Sublime noir et blanc pour un film en demi-teinte

Malcolm & Marie est sublime, au sens premier et unique du mot. Le noir & blanc analogique allié au décor nocturne d’une somptueuse villa californienne n’est pas sans rappeler l’ambiance des clichés de Slim Aarons. La lumière chaude, feutrée, vient magnifier les acteurs : elle, absolument déifiée par sa robe métallisée, lui, dont la classe naturelle en est presque indécente. Même la musique, incessante par ailleurs, confère à l’atmosphère chic une ambiance sexy, quasi-victorieuse.

Malheureusement, au-delà de cette beauté photographique, le film se retrouve être une collection de scènes à la puissance variable, tenues bout-à-bout par leur cadre spatio-temporel (l’action se déroule sur une seule nuit, dans la maison), mais dont l’enchainement reste bancal. Les dialogues riches et percutants cèdent trop facilement leur place aux soliloques de Malcolm sur son statut de cinéaste, transformant ainsi un échange corrosif en une complainte unilatérale et autocentrée.

Malcolm & Marie : justement, heureusement

Malgré l’aspérité globale du film, sa force réside dans son casting qui offre une performance théâtrale et entière. Zendaya ne cesse de renforcer l’héritage artistique qu’elle construit : repérée sur Disney Channel, l’actrice se tisse une filmographie audacieuse et représente parfaitement la notion d’authenticité si longuement débattue dans Malcolm & Marie. Le film est sa deuxième collaboration avec Sam Levinson, créateur de la série Euphoria dont elle tient un des rôles titres, et dont son interprétation à vif d’une adolescente dépressive et toxicomane lui vaudra d’être la plus jeune actrice de l’histoire à remporter l’Emmy Award de la meilleure actrice principale, à seulement 24 ans.
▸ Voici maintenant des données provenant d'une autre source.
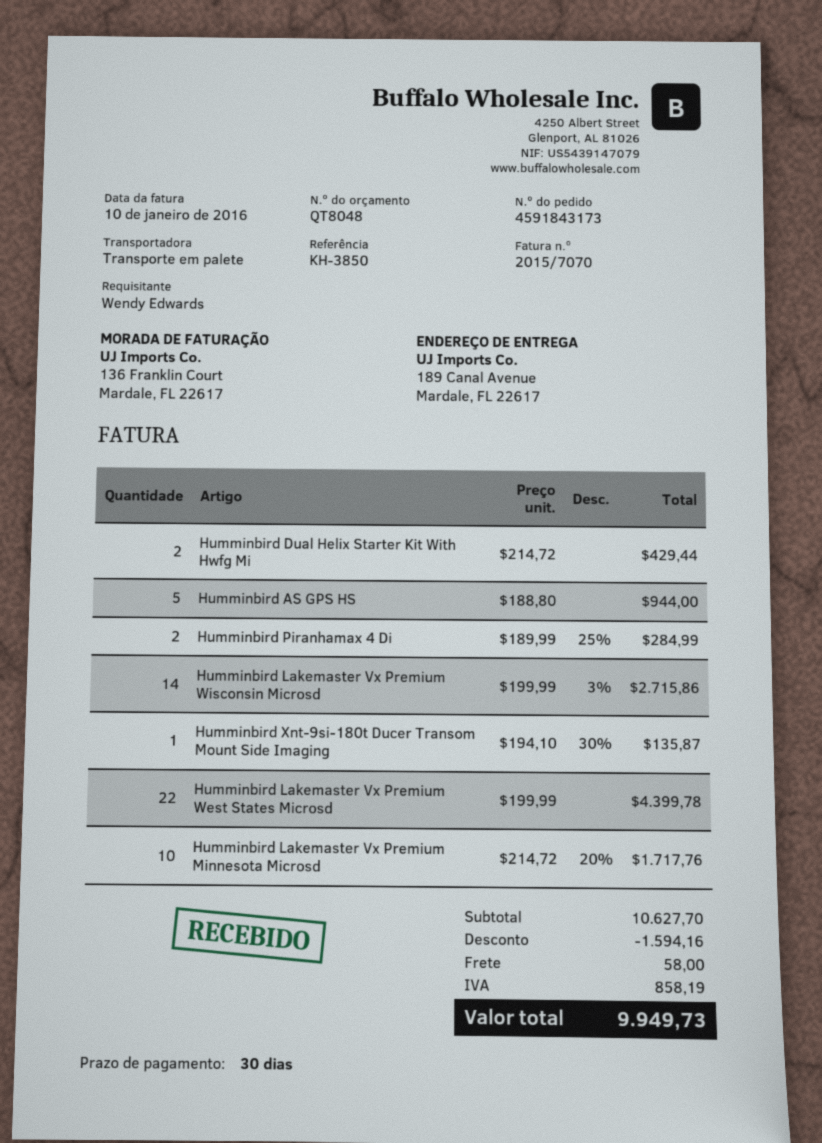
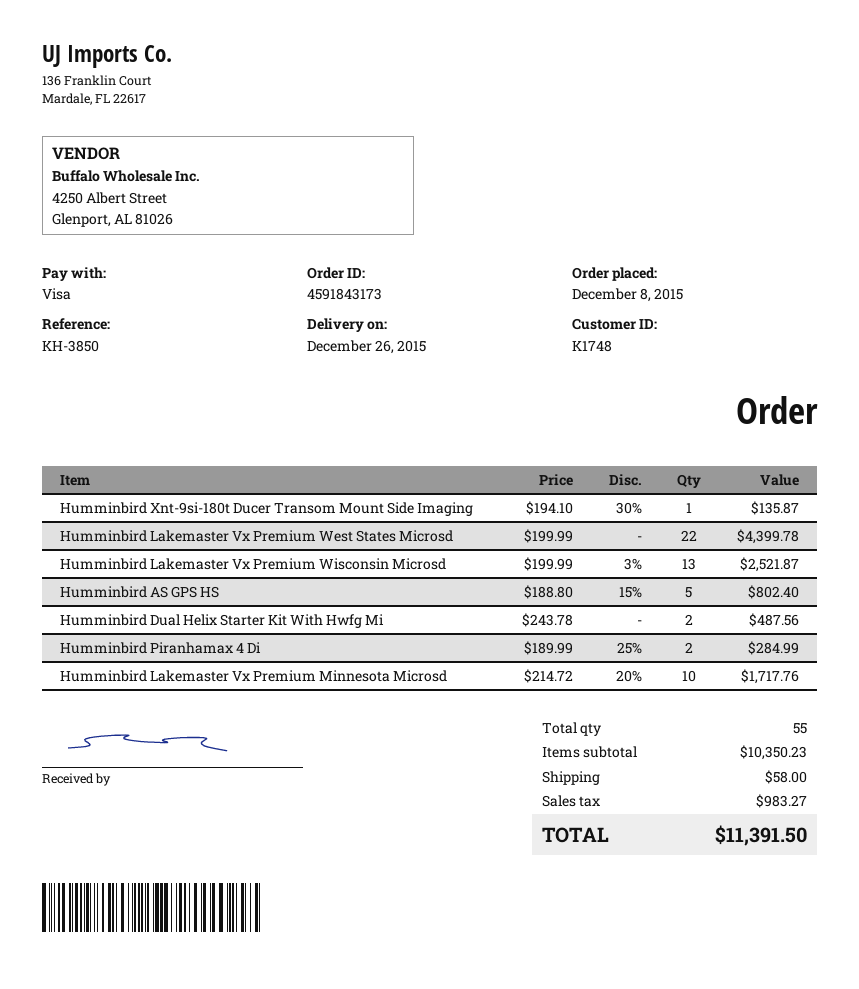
Humminbird Dual Helix Starter Kit With Hwfg Mi: 2 x 214.72 = 429.44 -> 2 x 243.78 = 487.56
Humminbird AS GPS HS: 5 x 188.80 = 944.00 -> 5 x 188.80 - 15% = 802.40
Humminbird Lakemaster Vx Premium Wisconsin Microsd: 14 x 199.99 - 3% = 2715.86 -> 13 x 199.99 - 3% = 2521.87
subtotal: 10627.70 -> 10350.23
discount: 1594.16 -> none
tax: 858.19 -> 983.27
total: 9949.73 -> 11391.50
Zendaya rend grâce à Marie, non seulement à sa beauté, mais surtout à ses victoires et ses actes manqués, en offrant au spectateur une prestation sans pudeur ni voyeurisme, mais au pouvoir surprenant. Son alchimie avec John David Washington, qui est bien plus que le simple détenteur de son patronyme (il est le fils de Denzel Washington), transperce la pellicule pour nous plonger avec eux, dans cette nuit exténuante.

Paradoxalement, c’est peut-être bien la perfection indéniable de ce casting qui rend le film si frustrant. On se laisse si facilement emporter dans le crescendo de la dissection de leur histoire, que chaque scène gravitant autour du film de Malcolm et de la nature d’un cinéaste nous éjecte de leur réalité, et ne semble que donner à Sam Levinson un prétexte pour valider ses propres pensées.
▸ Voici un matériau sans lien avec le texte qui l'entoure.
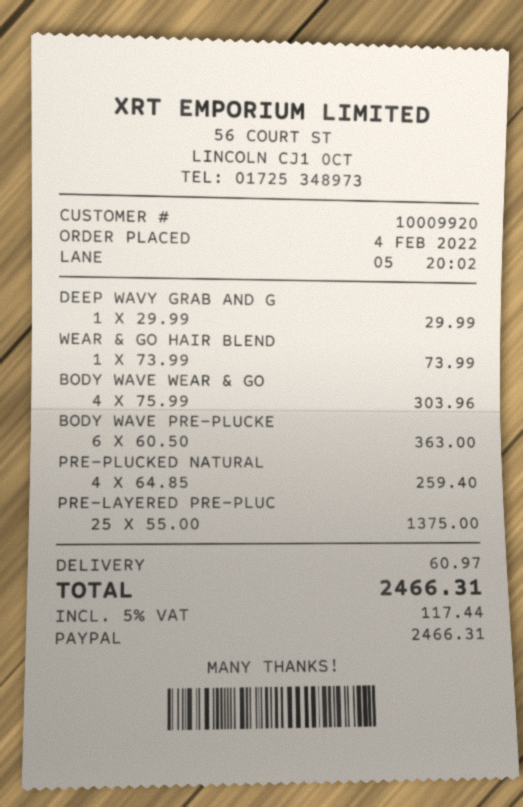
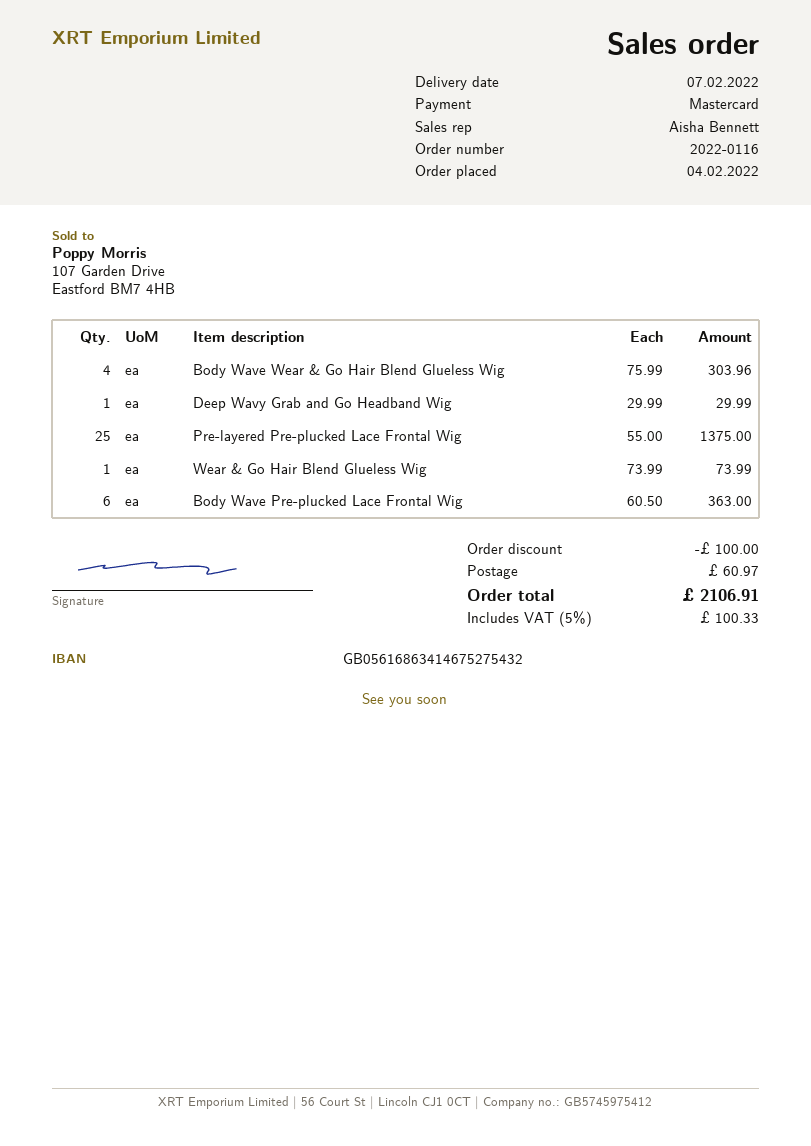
payment method: PayPal -> Mastercard
PRE-PLUCKED NATURAL: 4 x 64.85 = 259.40 -> none
discount: none -> 100.00
tax: 5% = 117.44 -> 5% = 100.33
total: 2466.31 -> 2106.91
Pour résumer, je ne comprends que trop peu ce que le réalisateur a voulu raconter. Entre querelle amoureuse déchirante et passionnée, et plaidoyer sur la création, le film s’égare et noie ses scènes les plus poignantes dans un ensemble confus. A l’instar du personnage de Marie qui semble peiner à communiquer sa tristesse et sa frustration à son compagnon, le film s’échine à nous atteindre avec ce qu’on sent être un condensé de sensations qu’il est bien trop dur d’attraper.